▶ _ABOUT THIS EXERCISE_:
Filter the entries beneath this task, copying only the lines that hold the word "shield".

** AVAILABLE DATA follows **

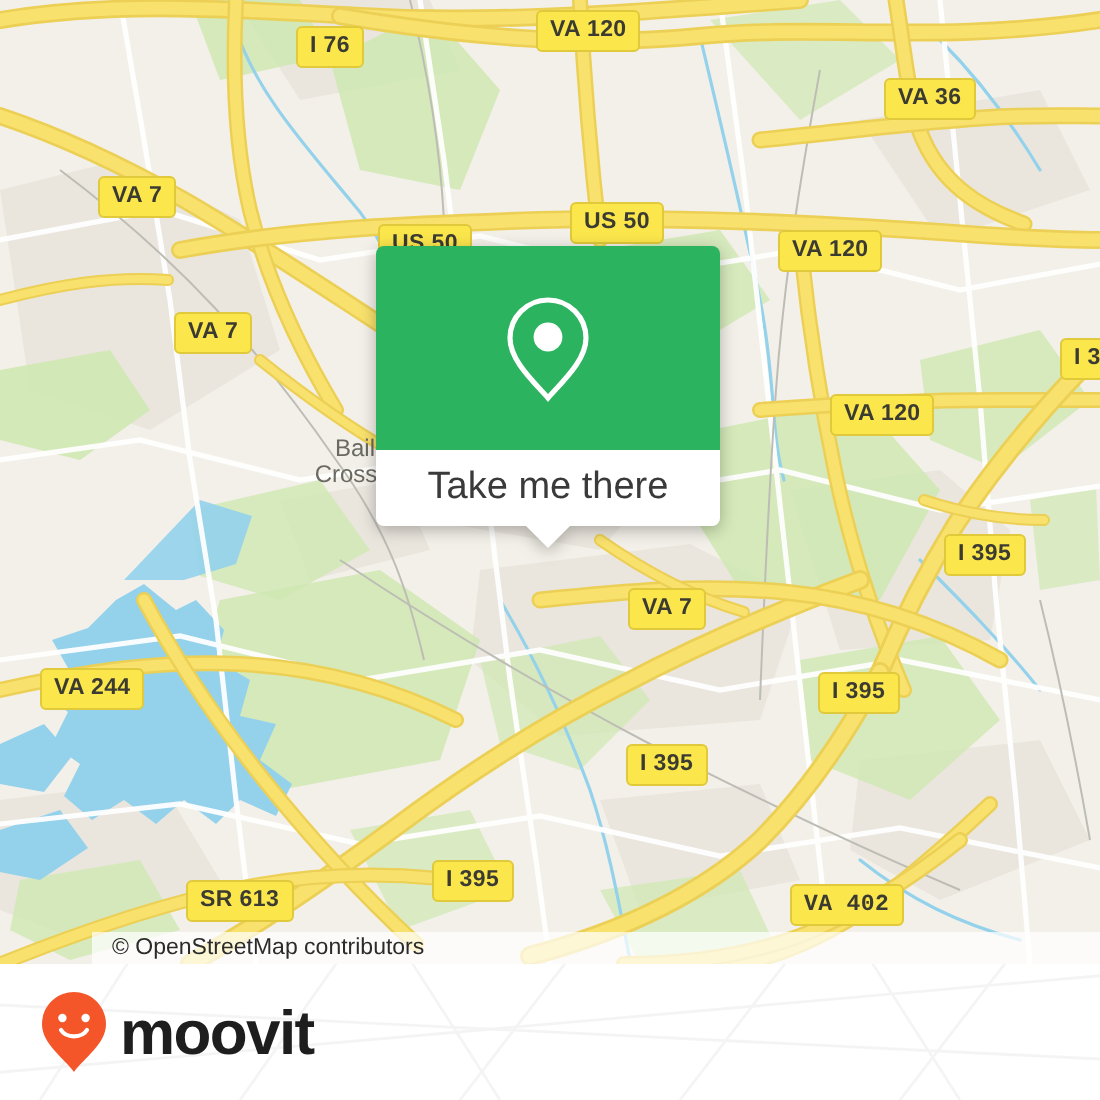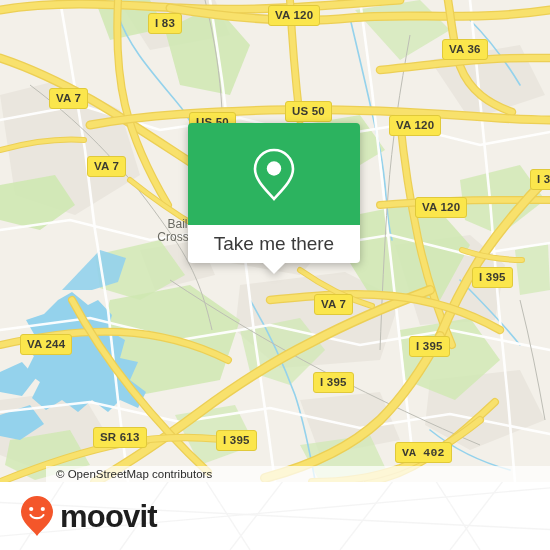--- a/index.html
+++ b/index.html
@@ -308,7 +308,7 @@
     <div class="place-label" style="left:150px; top:218px; width:76px;">Bailey's
 Crossroads</div>
 
-    <div class="shield" style="left:148px; top:13px;">I 83</div>
+    <div class="shield" style="left:148px; top:13px;">I 76</div>
     <div class="shield" style="left:268px; top:5px;">VA 120</div>
     <div class="shield" style="left:442px; top:39px;">VA 36</div>
     <div class="shield" style="left:49px;  top:88px;">VA 7</div>

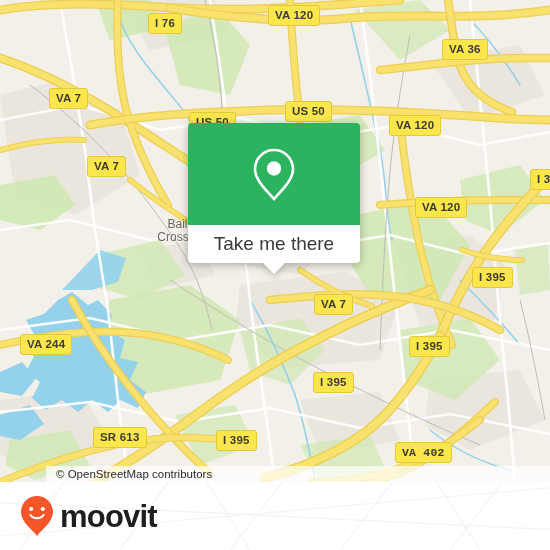--- a/index.html
+++ b/index.html
@@ -323,7 +323,7 @@
     <div class="shield" style="left:20px;  top:334px;">VA 244</div>
     <div class="shield" style="left:409px; top:336px;">I 395</div>
     <div class="shield" style="left:313px; top:372px;">I 395</div>
-    <div class="shield" style="left:93px;  top:427px;">SR 613</div>
+    <div class="shield" style="left:93px;  top:440px;">SR 613</div>
     <div class="shield" style="left:216px; top:430px;">I 395</div>
     <div class="shield" style="left:395px; top:442px;font-family:Liberation Mono, monospace;">VA 402</div>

** End of AVAILABLE DATA **

▶ _EXERCISE RESPONSE_:
-    <div class="shield" style="left:148px; top:13px;">I 83</div>
+    <div class="shield" style="left:148px; top:13px;">I 76</div>
     <div class="shield" style="left:268px; top:5px;">VA 120</div>
     <div class="shield" style="left:442px; top:39px;">VA 36</div>
     <div class="shield" style="left:49px;  top:88px;">VA 7</div>
     <div class="shield" style="left:20px;  top:334px;">VA 244</div>
     <div class="shield" style="left:409px; top:336px;">I 395</div>
     <div class="shield" style="left:313px; top:372px;">I 395</div>
-    <div class="shield" style="left:93px;  top:427px;">SR 613</div>
+    <div class="shield" style="left:93px;  top:440px;">SR 613</div>
     <div class="shield" style="left:216px; top:430px;">I 395</div>
     <div class="shield" style="left:395px; top:442px;font-family:Liberation Mono, monospace;">VA 402</div>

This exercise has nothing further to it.